There’s one club that stands out amongst the crowd and that is the Castle Club. It is consistently ranked in the top 50 clubs in the world year on year and with good reason, it is incredible. If you’re looking to continue the day time pool theme, River Reggae and Aqua both have indoor pools.
Paphos & the Tomb of the Kings
The south west city of Paphos is an absolutely beautiful city and the best setting to explore this region of Cyprus. Rather fittingly, it is the birthplace of Greek goddess Aphrodite. It is designated as a UNESCO world heritage site and just by walking around, you’ll see why : ancient ruins are dotted throughout the city, well-preserved and maintained throughout. Take a stroll through the lower Kato Paphos and you’ll come across ancient Roman villas and taverns.
A must see ancient attraction located north of Paphos, the Tombs of the Kings is a well-preserved burial site that is a great way to spend an afternoon exploring. The tombs were carved into the caves around the 4th or 5th century BC and give a glimpse of how life was back then.
Food & Drink
My favourite part of travel – the food! Cyprus doesn’t disappoint. Benefiting from separate Greek and Turkish influences, the Cypriot cuisine has combined elements from both into a unique palate that delights the senses. The epitome of typical Cypriot food is the humble Kebab, to be found on literally every street corner. If you can’t see one, you’ll certainly smell one so just follow your nose and you won’t go far wrong.
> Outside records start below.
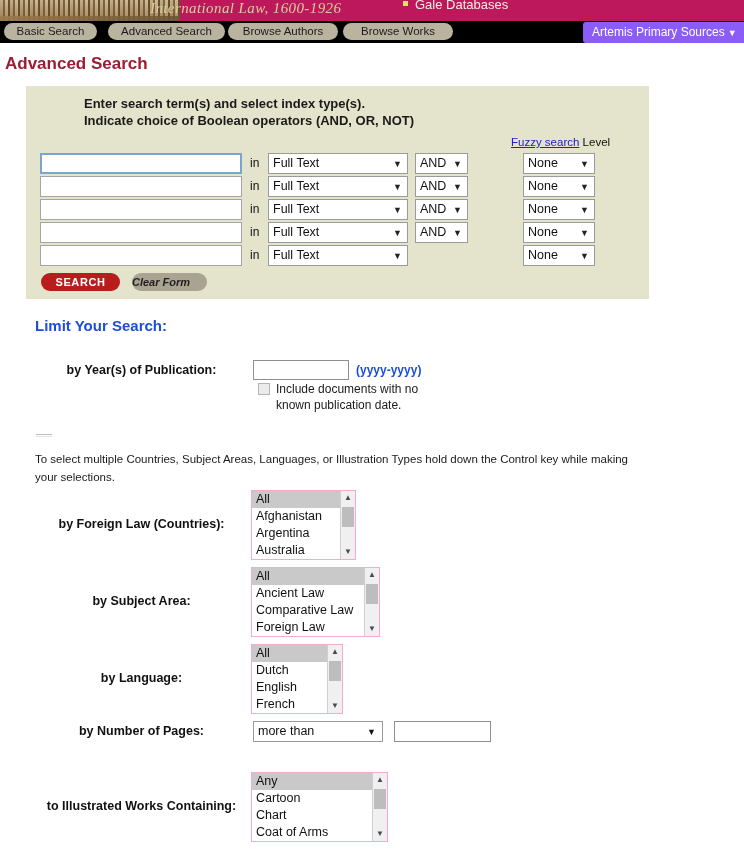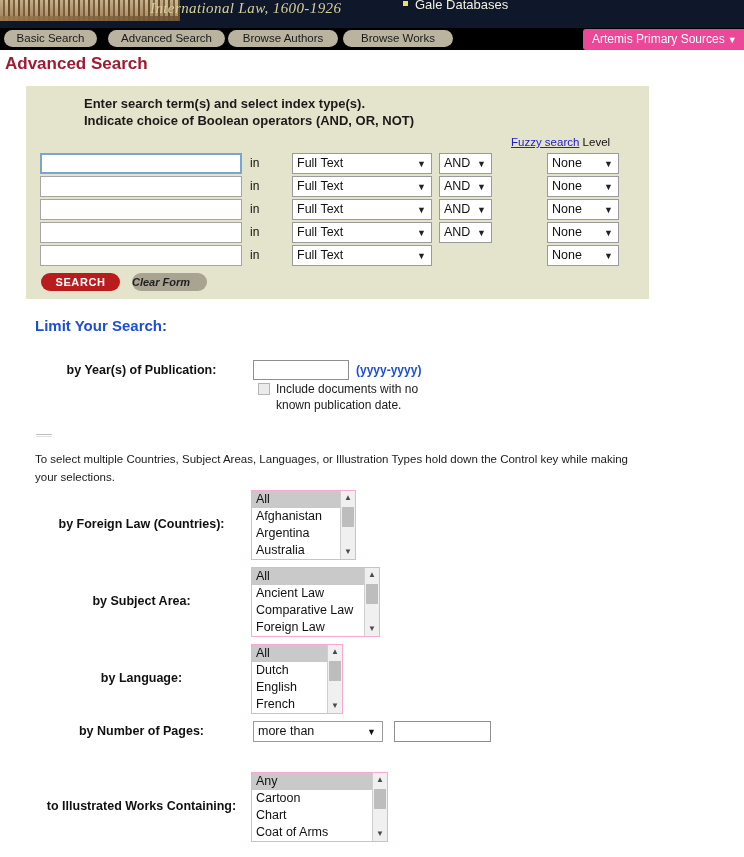"International Law, 1600-1926" .banner { background: #0f172a -> #be185d; height: 28px -> 21px }
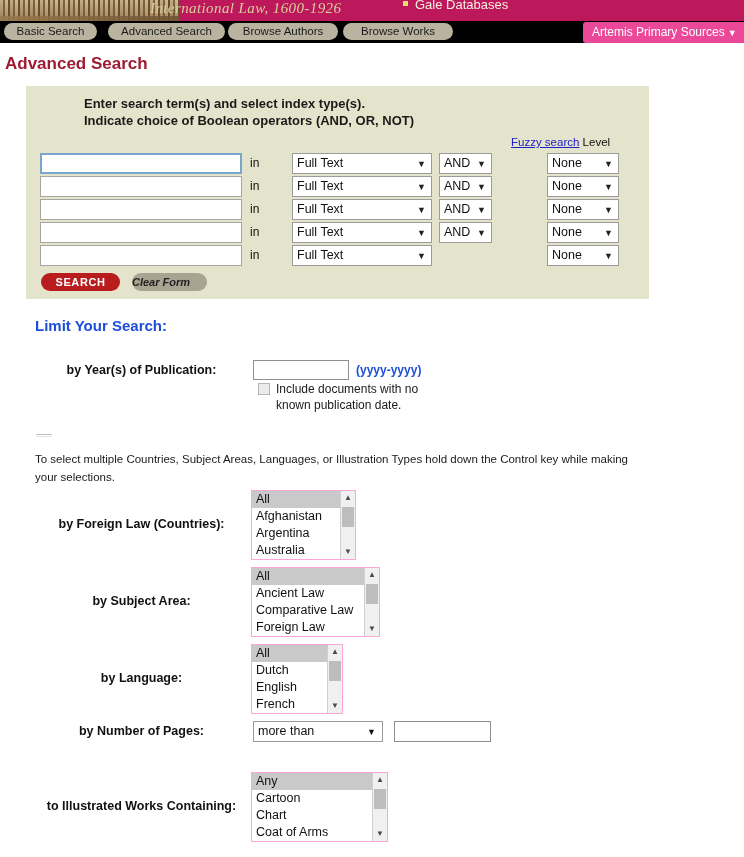"Artemis Primary Sources ▼" .artemis { background: #ec4899 -> #8b5cf6 }
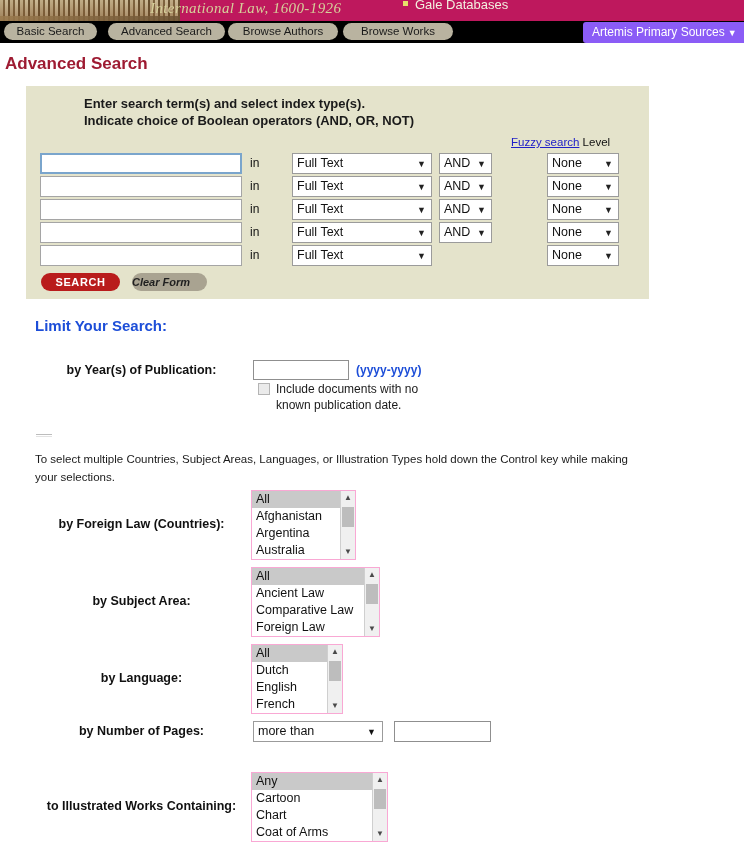"Full Text" .sel { margin-left: 24px -> none }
For real local Cypriot fare, look our for Meze, which you could liken to Spanish tapas. They often come in meat or fish varieties, with the best a combination of both. Some restaurants serve nothing but meze, and you could do no better than checking out the family run Meze Taverna Restaurant in Limassol.
Another local favourite is Haloumi cheese, which is becoming more and more popular overseas. It’s a unique flavour, made from mixing cow and sheep milk, it’s texture is hard and salty but it is often grilled so it becomes softer and lighter. You won’t need to look too hard to find it, it should be on the menu of most local restaurants.